Version comparison data
◇ ◇ ◇
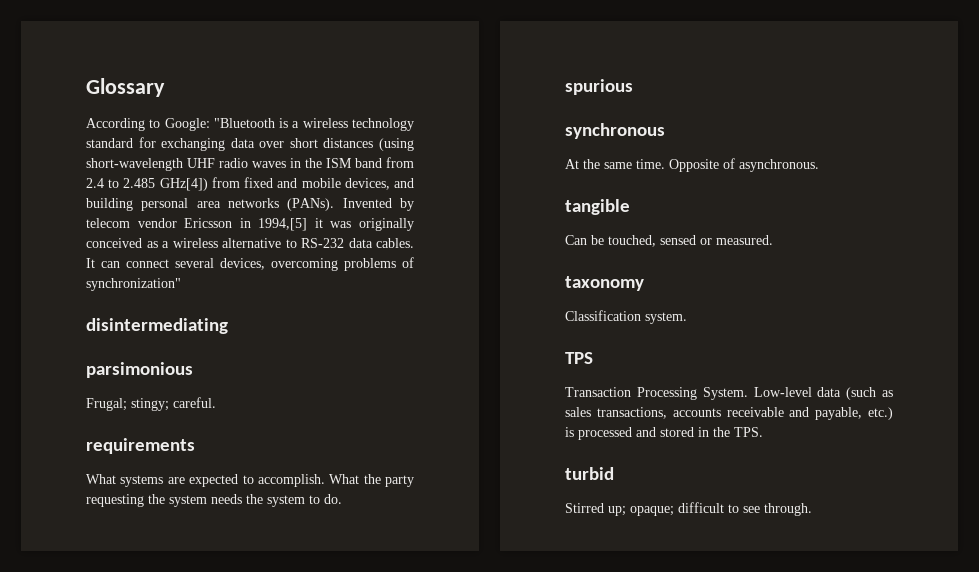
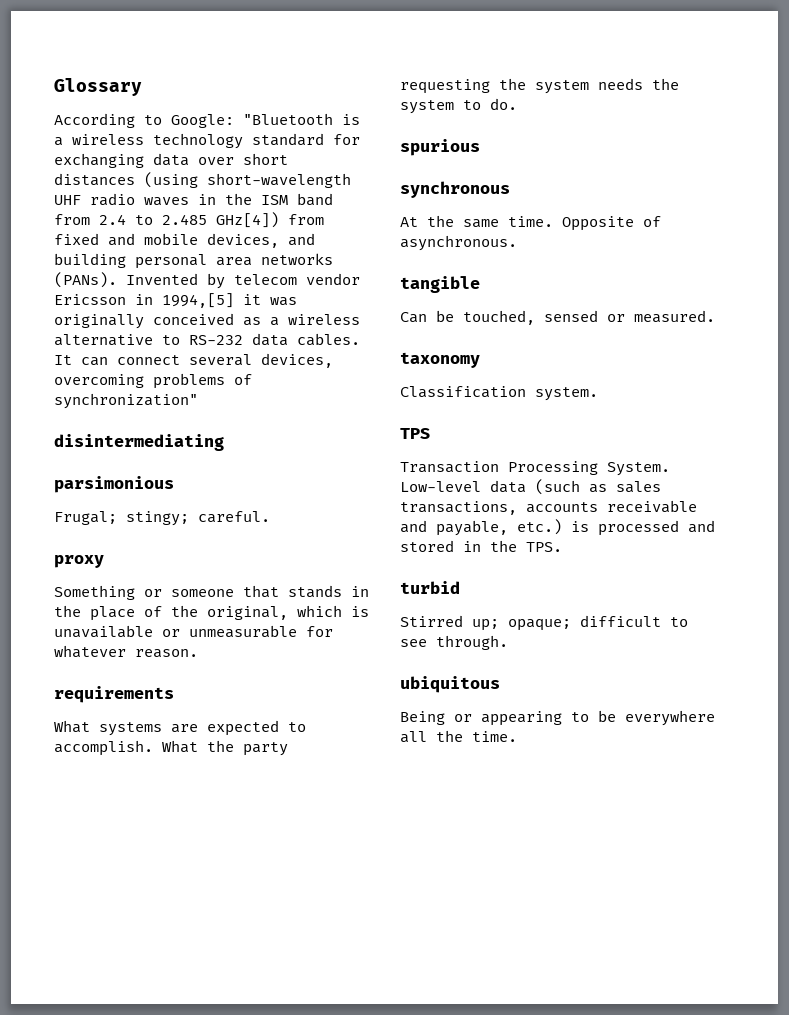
(216, 402) none -> [54,555,104,568] [54,585,369,600] [54,605,369,621] [54,625,333,638] [54,645,198,658] // proxy // Something or someone that stands in the place of the original, which is unavailable or unmeasurable for whatever reason.
(812, 509) none -> [400,676,500,693] [400,710,715,726] [400,730,517,743] // ubiquitous // Being or appearing to be everywhere all the time.

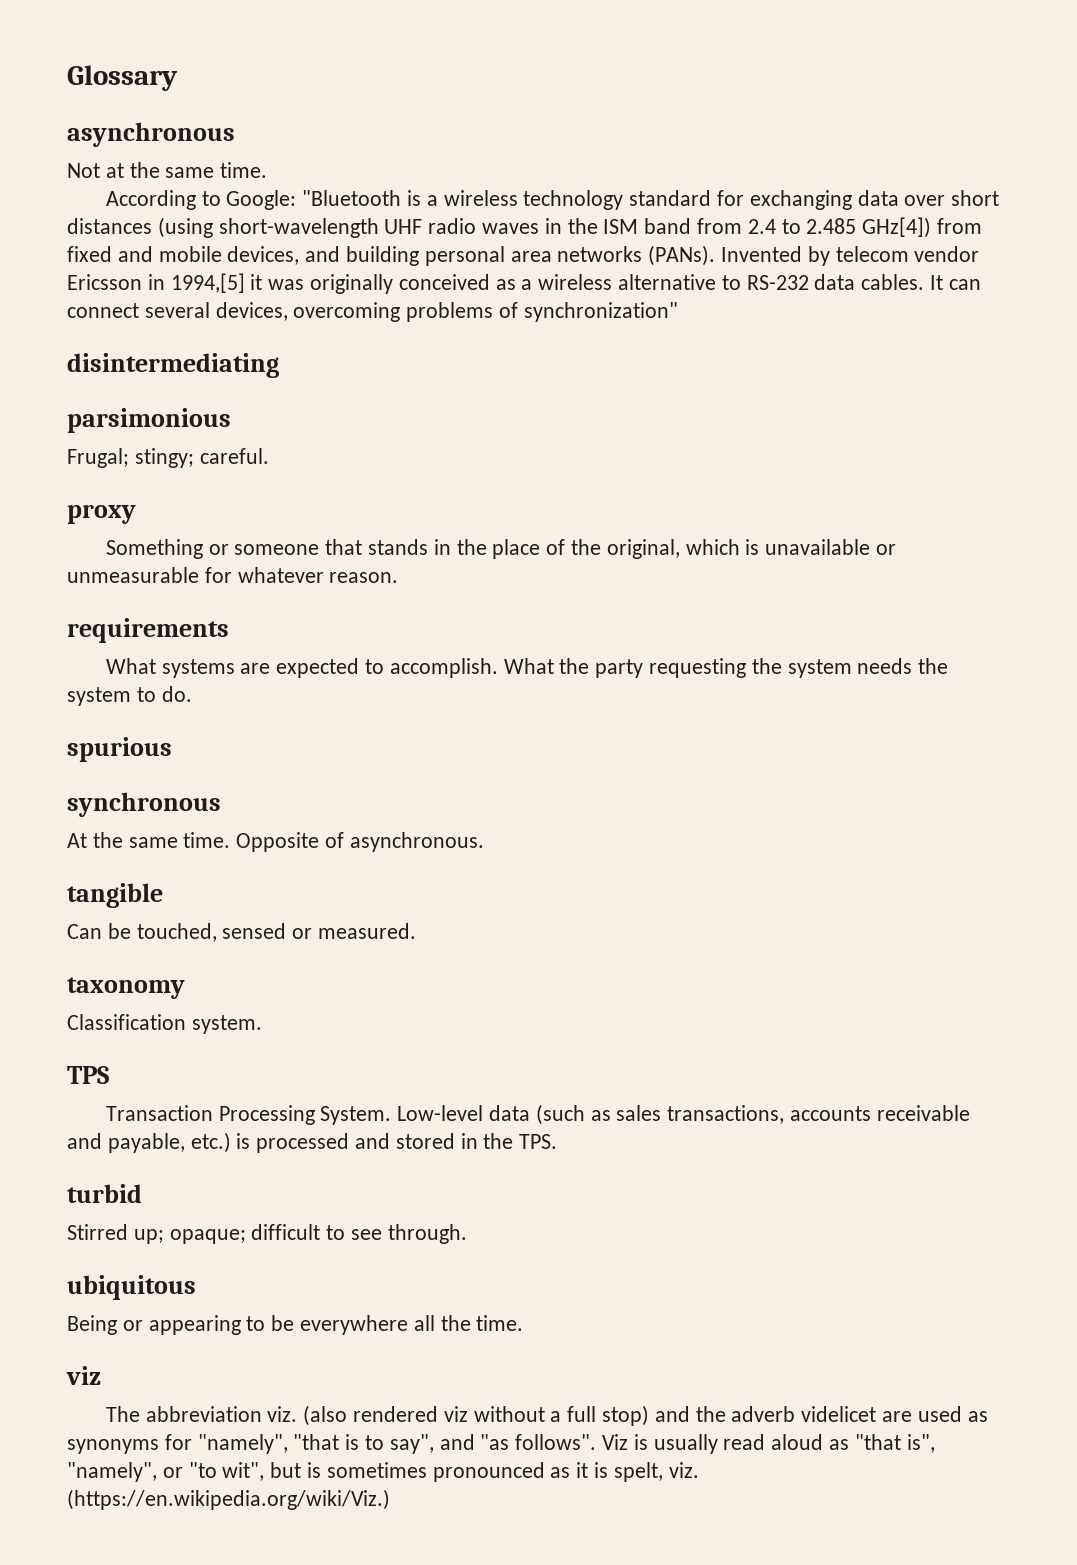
(142, 87) none -> [67,122,235,147] [67,162,268,178] // asynchronous // Not at the same time.
(517, 736) none -> [66,1366,101,1385] [105,1405,988,1426] [67,1434,935,1454] [67,1462,699,1482] [67,1489,390,1510] // viz // The abbreviation viz. (also rendered viz without a full stop) and the adverb videlicet are used as synonyms for "namely", "that is to say", and "as follows". Viz is usually read aloud as "that is", "namely", or "to wit", but is sometimes pronounced as it is spelt, viz. (https://en.wikipedia.org/wiki/Viz.)

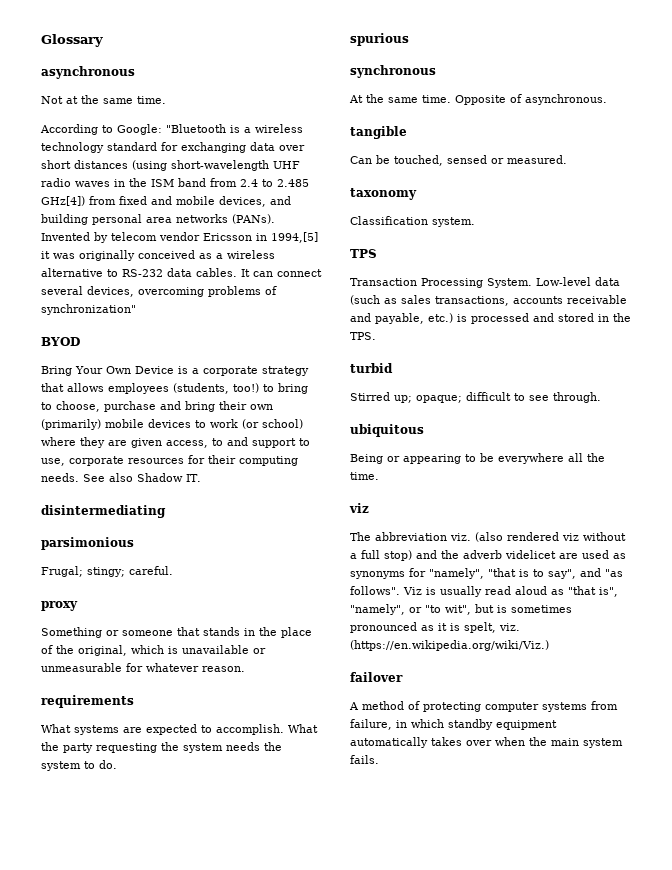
(678, 312) none -> [41,337,80,346] [41,366,309,376] [41,383,308,394] [41,401,273,412] [41,419,303,430] [41,437,310,448] [41,455,298,466] [41,473,201,482] // BYOD // Bring Your Own Device is a corporate strategy that allows employees (students, too!) to bring to choose, purchase and bring their own (primarily) mobile devices to work (or school) where they are given access, to and support to use, corporate resources for their computing needs. See also Shadow IT.
(390, 1499) none -> [350,672,403,682] [349,701,618,712] [350,719,557,730] [350,737,623,748] [350,755,379,764] // failover // A method of protecting computer systems from failure, in which standby equipment automatically takes over when the main system fails.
◇ ◇ ◇
→ How to complete this task
Every line above that includes the word "which" must appear in the answer.

→ Exercise answer
(216, 402) none -> [54,555,104,568] [54,585,369,600] [54,605,369,621] [54,625,333,638] [54,645,198,658] // proxy // Something or someone that stands in the place of the original, which is unavailable or unmeasurable for whatever reason.
(390, 1499) none -> [350,672,403,682] [349,701,618,712] [350,719,557,730] [350,737,623,748] [350,755,379,764] // failover // A method of protecting computer systems from failure, in which standby equipment automatically takes over when the main system fails.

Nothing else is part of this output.